El clamor de la tormenta seguía de un lado para otro. Siempre advirtiendo qué... ¡vaya usted a saber!

Al tío Juan le seguía doliendo su pierna izquierda más de lo acostumbrado y su tormenta de verdad, aunque tratara de disimularlo, era la de observar el gran desencanto que su hijo y Víctor tenían. Ellos que después de haberse dejado la piel durante años, en una permanente lucha antifranquista, para que todo pudiera cambiar, veían con sus propios ojos como encima de no cambiar casi nada, aparecían extrañas gentes de debajo de las piedras que asumían las riendas del nuevo poder, y de la noche a la mañana el país se llenaba de demócratas de nuevo cuño por los cuatro costados.

El tío Juan sabía que una tormenta encadenaba a otra y que la calma... quizá... tras el clamor de una definitiva tormenta que estaba por venir

(El tío Juan ni por asomo podía imaginar que después de ser un personaje real en el proceso creativo de este texto narrativo, después pasaría a dormir un sueño indefinido, a un triste cajón de mesilla de noche, más de treinta años. Mucho menos podía imaginar, cuando era un personaje de ficción en la mente del narrador, que años más tarde, casi recién estrenada la democracia en España, un golpe militar intentaría secuestrar el poder civil, y mucho menos que años después, algunos militares protagonistas del llamado 23-F, serían ascendidos de grado. No se lo podía imaginar, no. Como tampoco se hubiera creído, ni siquiera en sueños, que el Partido Socialista Obrero Español, años más tarde, ganaría las elecciones generales por una mayoría absoluta de más de 12.000.000 de votos. De aquella intentona golpista del 23-F, ¡ay! ni se querían acordar, por unos momentos habían tenido la sensación y el temor de volver atrás. Lo peor es que después de salir a las calles cientos de miles y miles y miles de ciudadanos, defendiendo a la democracia en las mayores manifestaciones que habían conocido el país, a los protagonistas de la novela les quedaba un sabor agridulce. Muchos de aquellos manifestantes, ante el fracaso de la tentativa, se habían emboscado y salían defendiendo unas ideas en las que nunca habían creído. Los reaccionarios habían logrado uno de sus objetivos, sembrar el miedo y condicionar el futuro. El peligro de involución no era moco de pavo.)

El Tío Juan, que aún no se creía que de la noche a la mañana hubiera llegado la democracia, seguía observando los cambios políticos, día a día, en las portadas de los diarios.

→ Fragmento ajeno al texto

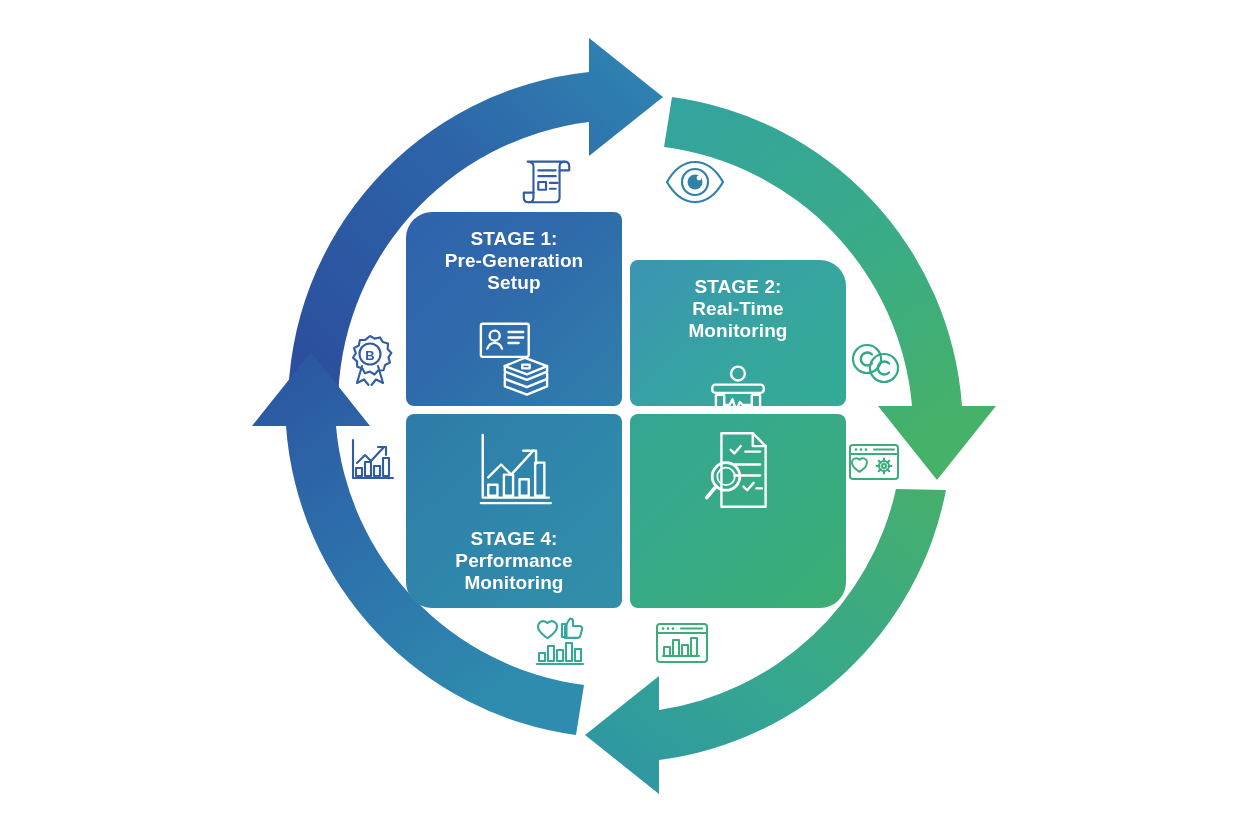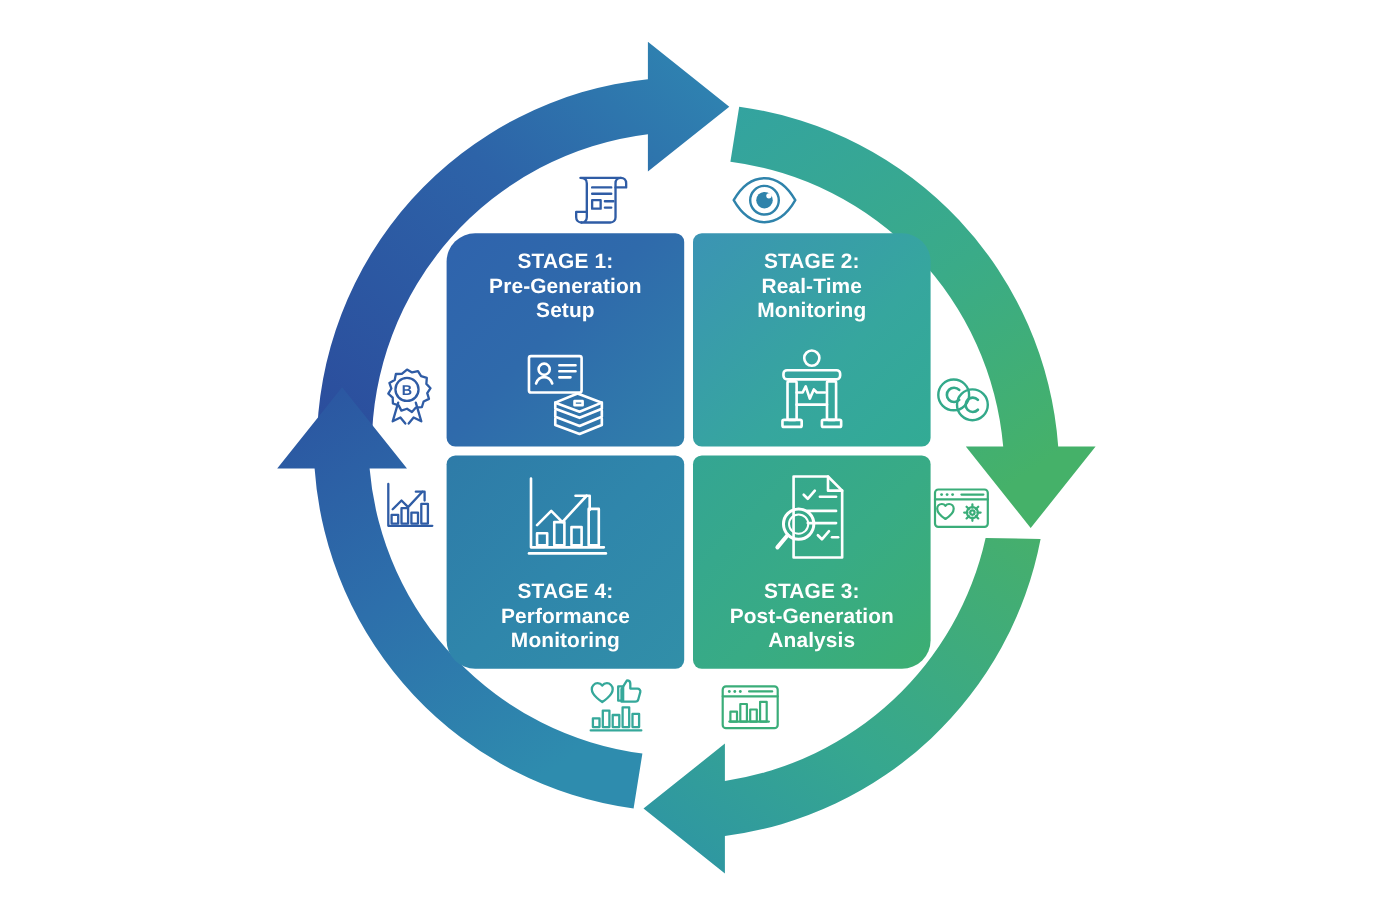--- a/index.html
+++ b/index.html
@@ -55,20 +55,21 @@
     flex-direction: column-reverse;
   }
   
   #quad-stage1 {
     background: linear-gradient(135deg, #2f63ad 0%, #2f6aab 45%, #3080ab 100%);
     border-radius: 26px 8px 8px 8px;
   }
   #quad-stage2 {
     background: linear-gradient(135deg, #3b94b4 0%, #36a69e 60%, #32ab94 100%);
     border-radius: 8px 26px 8px 8px;
+    margin-top: 48px;
   }
   #quad-stage4 {
     background: linear-gradient(135deg, #2e7ba8 0%, #2f86ab 50%, #318fa8 100%);
     border-radius: 8px 8px 8px 26px;
   }
   #quad-stage3 {
     background: linear-gradient(135deg, #34a593 0%, #38ab85 55%, #3cae72 100%);
     border-radius: 8px 8px 26px 8px;
   }
   .quad-title {
@@ -252,25 +253,20 @@
           <rect x="22" y="66" width="10" height="12"></rect>
           <rect x="39" y="55" width="10" height="23"></rect>
           <rect x="56" y="60" width="10" height="18"></rect>
           <rect x="73" y="42" width="10" height="36"></rect>
           <path d="M14 86h76"></path>
         </svg>
       </div>
     </div>
 
     <div class="quad bottom" id="quad-stage3">
-      <div class="quad-title">
-        <span class="t-line">STAGE 3:</span>
-        <span class="t-line">Post-Generation</span>
-        <span class="t-line">Analysis</span>
-      </div>
       <div class="quad-icon">
         <svg viewBox="0 0 100 100" fill="none" stroke="#ffffff" stroke-width="2.6" stroke-linecap="round" stroke-linejoin="round">
           <path d="M32 10h34l14 14v66H32z"></path>
           <path d="M66 10v14h14"></path>
           <path d="M42 28l4 4 7-8"></path>
           <path d="M58 30h16"></path>
           <path d="M46 44h28"></path>
           <path d="M46 56h28"></path>
           <path d="M56 68l4 4 7-8"></path>
           <path d="M70 70h6"></path>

Y cada día, como una pequeña tormenta, sucedía alguna sorpresa en aquellos medios de comunicación que recuperaban la libertad de expresión, tras un largo destierro de más de cuarenta años.

El quiosquero no se dejaba de sorprender fácilmente, y, a veces, se decía en voz alta: “soñaba el ciego que veía, y soñaba lo que quería”. Lo único que le preocupaba, ahora, era el estado desesperanzado de su hijo Antonio que ya duraba más de lo deseado. Ni siquiera le preocupaba el diagnóstico de un tumor cancerígeno que batalla a batalla le estaba arrebatando su paz, y que se negaba a anunciar a su hijo. Siempre decía que todos los derrotados eran invencibles. Sí había perdido una guerra pública, podía perder otra privada en silencio, y esta era su gran tormenta interior.